§ Work order
Identify and pull out each line of the entries in which "position" occurs.

Records for this exercise Start Marker

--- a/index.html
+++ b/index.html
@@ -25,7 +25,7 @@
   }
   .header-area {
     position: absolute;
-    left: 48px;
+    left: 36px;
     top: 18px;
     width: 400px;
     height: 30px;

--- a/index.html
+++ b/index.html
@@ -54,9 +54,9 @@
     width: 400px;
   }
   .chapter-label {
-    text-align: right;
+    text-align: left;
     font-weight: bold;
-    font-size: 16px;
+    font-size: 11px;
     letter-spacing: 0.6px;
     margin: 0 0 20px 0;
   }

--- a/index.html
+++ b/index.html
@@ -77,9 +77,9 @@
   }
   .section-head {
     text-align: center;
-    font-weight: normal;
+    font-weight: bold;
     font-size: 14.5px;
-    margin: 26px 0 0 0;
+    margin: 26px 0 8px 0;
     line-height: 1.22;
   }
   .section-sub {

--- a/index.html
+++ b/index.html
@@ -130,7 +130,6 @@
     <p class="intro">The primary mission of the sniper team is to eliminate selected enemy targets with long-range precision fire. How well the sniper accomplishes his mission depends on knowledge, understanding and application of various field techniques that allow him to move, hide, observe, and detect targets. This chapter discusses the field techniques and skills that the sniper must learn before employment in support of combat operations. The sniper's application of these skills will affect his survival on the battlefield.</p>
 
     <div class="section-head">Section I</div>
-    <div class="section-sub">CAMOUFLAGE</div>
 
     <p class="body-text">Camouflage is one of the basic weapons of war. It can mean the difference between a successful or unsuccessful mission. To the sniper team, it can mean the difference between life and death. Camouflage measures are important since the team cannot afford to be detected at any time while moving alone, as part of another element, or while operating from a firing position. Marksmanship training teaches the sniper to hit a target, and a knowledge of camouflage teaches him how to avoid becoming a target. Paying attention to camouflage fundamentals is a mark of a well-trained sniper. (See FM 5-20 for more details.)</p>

Records for this exercise End Marker

§ Problem solution
     position: absolute;
     <p class="body-text">Camouflage is one of the basic weapons of war. It can mean the difference between a successful or unsuccessful mission. To the sniper team, it can mean the difference between life and death. Camouflage measures are important since the team cannot afford to be detected at any time while moving alone, as part of another element, or while operating from a firing position. Marksmanship training teaches the sniper to hit a target, and a knowledge of camouflage teaches him how to avoid becoming a target. Paying attention to camouflage fundamentals is a mark of a well-trained sniper. (See FM 5-20 for more details.)</p>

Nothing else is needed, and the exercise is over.